Sullivan J P, Tipton K F
Department of Biochemistry, Trinity College, Dublin, Ireland.
J Neural Transm Suppl. 1990;29:269-77. doi: 10.1007/978-3-7091-9050-0_26.
The interactions of a number of derivatives of the dopaminergic neurotoxin MPTP (1-methyl-4-phenyl-1,2,3,6-tetrahydropyridine) with monoamine oxidase (MAO) have been studied. The desmethyl derivative, 4-phenyl-1,2,3,6-tetrahydropyridine (PTP), was oxidised by MAO-B to form the corresponding dihydropyridine. Initial interaction with both forms of MAO was competitive. However the degree of inhibition of MAO-B, but not MAO-A, increased with time and became irreversible. Substitution of a methyl group at the 6-position of the heterocyclic ring of MPTP prevented it from acting as a substrate for MAO-B and greatly decreased its potency as an inhibitor of that form of MAO, although it remained a good competitive inhibitor of MAO-A. Replacement of the tetrahydropyridine ring of PTP by piperidine apparently abolished the ability to act as a substrate for MAO-B. The compound was however a competitive inhibitor of both forms of MAO. Substitution of a 3-(chlorophenyl)-methoxy-group at the 4'-position of this compound and PTP led to compounds which appeared to be devoid of substrate activity although they were potent, highly-selective, time-dependent inhibitors of MAO-B.

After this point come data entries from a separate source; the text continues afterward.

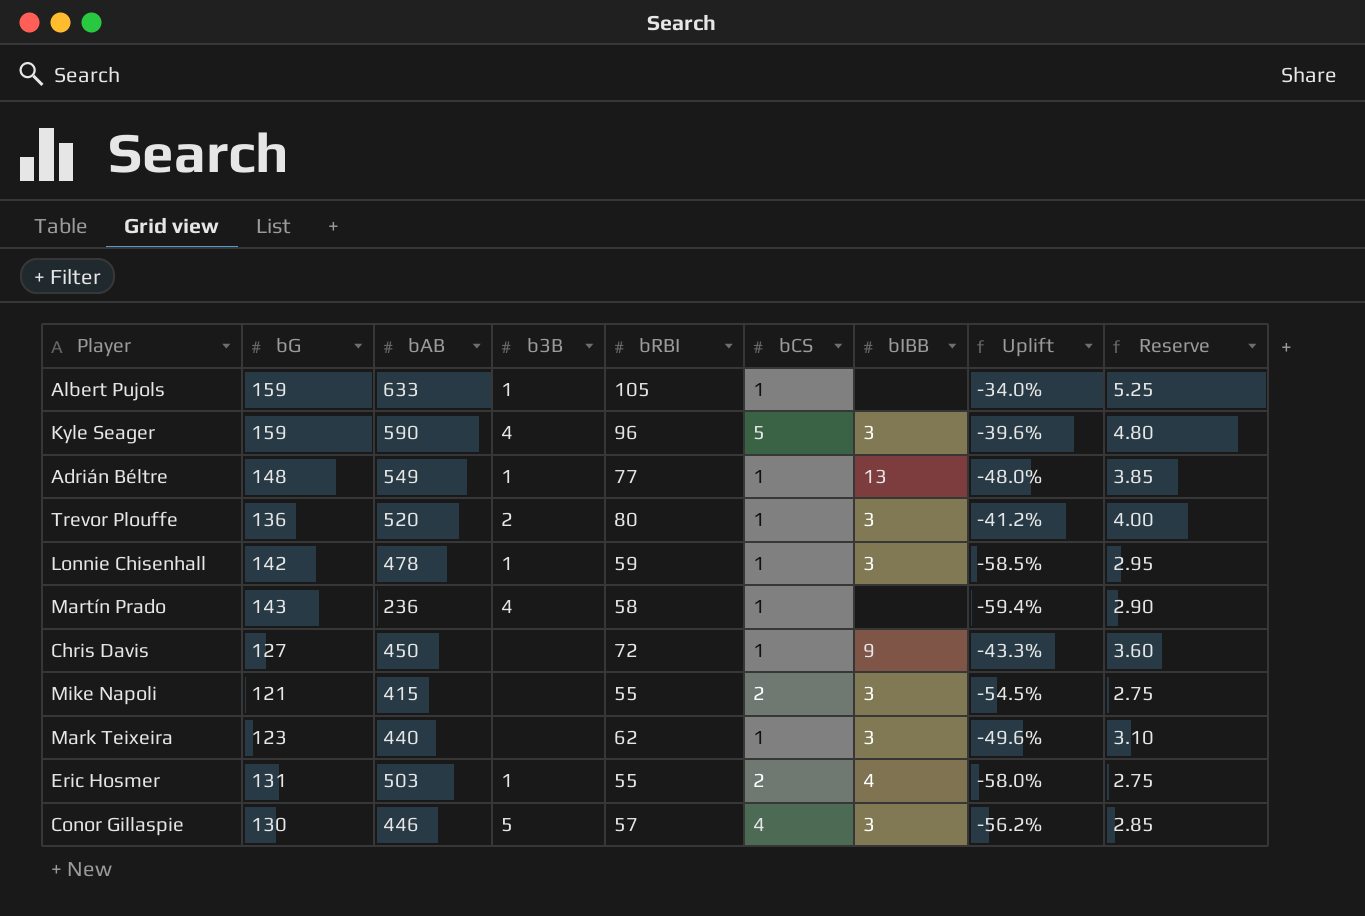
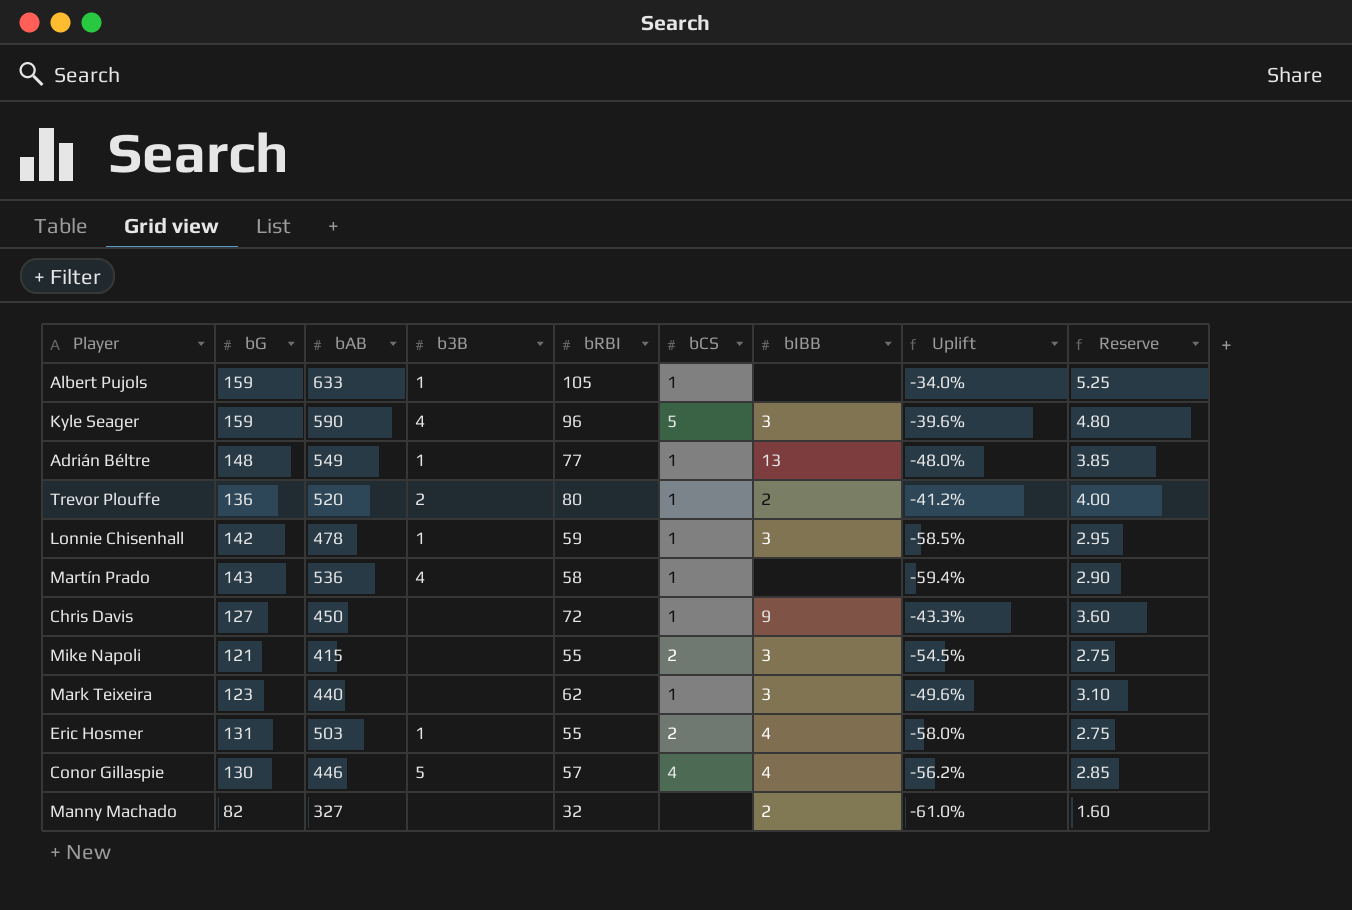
Trevor Plouffe | bIBB: 3 -> 2
Martín Prado | bAB: 236 -> 536
Conor Gillaspie | bIBB: 3 -> 4
row Manny Machado: none -> 82 | 327 | none | 32 | none | 2 | -61.0% | 1.60

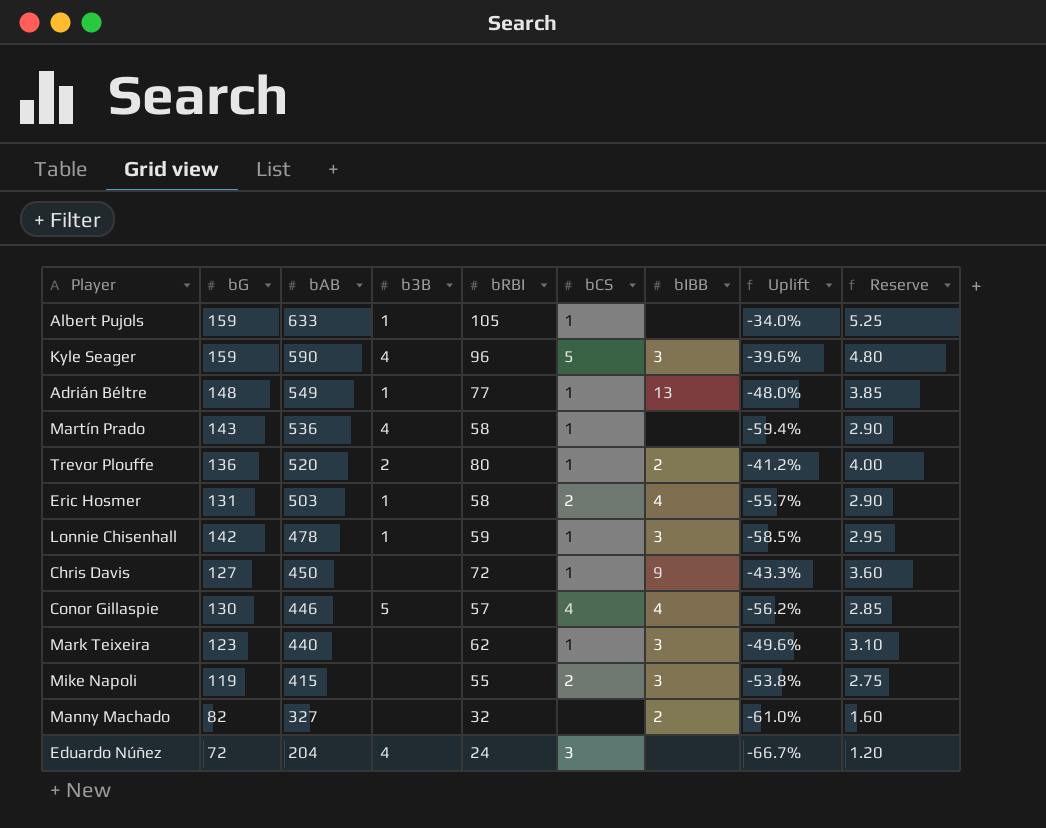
row order: none -> bAB descending
Eric Hosmer | bRBI: 55 -> 58
Eric Hosmer | Uplift: -58.0% -> -55.7%
Eric Hosmer | Reserve: 2.75 -> 2.90
Mike Napoli | bG: 121 -> 119
Mike Napoli | Uplift: -54.5% -> -53.8%
row Eduardo Núñez: none -> 72 | 204 | 4 | 24 | 3 | none | -66.7% | 1.20

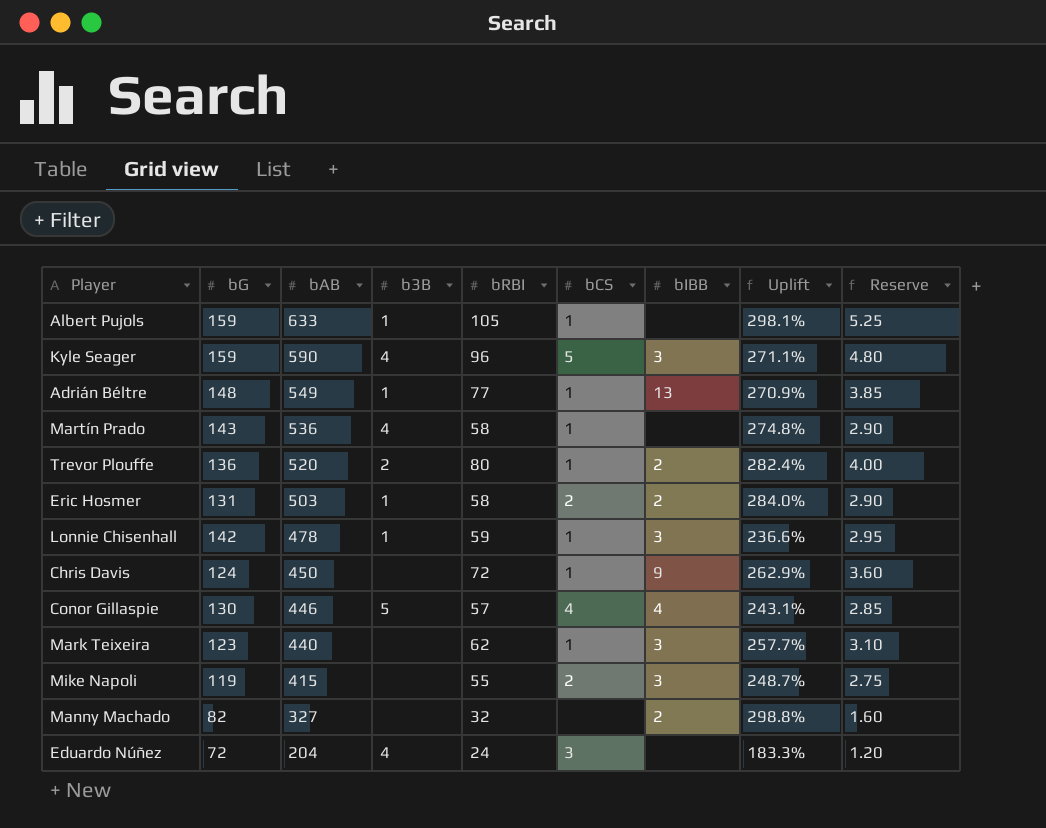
column Uplift | formula: ([bRBI] - [bG]) / [bG] -> ([bAB] - [bG]) / [bG]
Eric Hosmer | bIBB: 4 -> 2
Chris Davis | bG: 127 -> 124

已对多巴胺能神经毒素MPTP(1-甲基-4-苯基-1,2,3,6-四氢吡啶)的多种衍生物与单胺氧化酶(MAO)的相互作用进行了研究。去甲基衍生物4-苯基-1,2,3,6-四氢吡啶(PTP)被MAO-B氧化形成相应的二氢吡啶。与两种形式的MAO的初始相互作用都是竞争性的。然而,MAO-B的抑制程度随时间增加且变得不可逆,而MAO-A则不然。在MPTP杂环的6位取代甲基可阻止其作为MAO-B的底物,并大大降低其作为该形式MAO抑制剂的效力,尽管它仍然是MAO-A的良好竞争性抑制剂。用哌啶取代PTP的四氢吡啶环显然消除了其作为MAO-B底物的能力。然而,该化合物是两种形式MAO的竞争性抑制剂。在该化合物和PTP的4'-位取代3-(氯苯基)-甲氧基,得到的化合物似乎没有底物活性,尽管它们是MAO-B的强效、高选择性、时间依赖性抑制剂。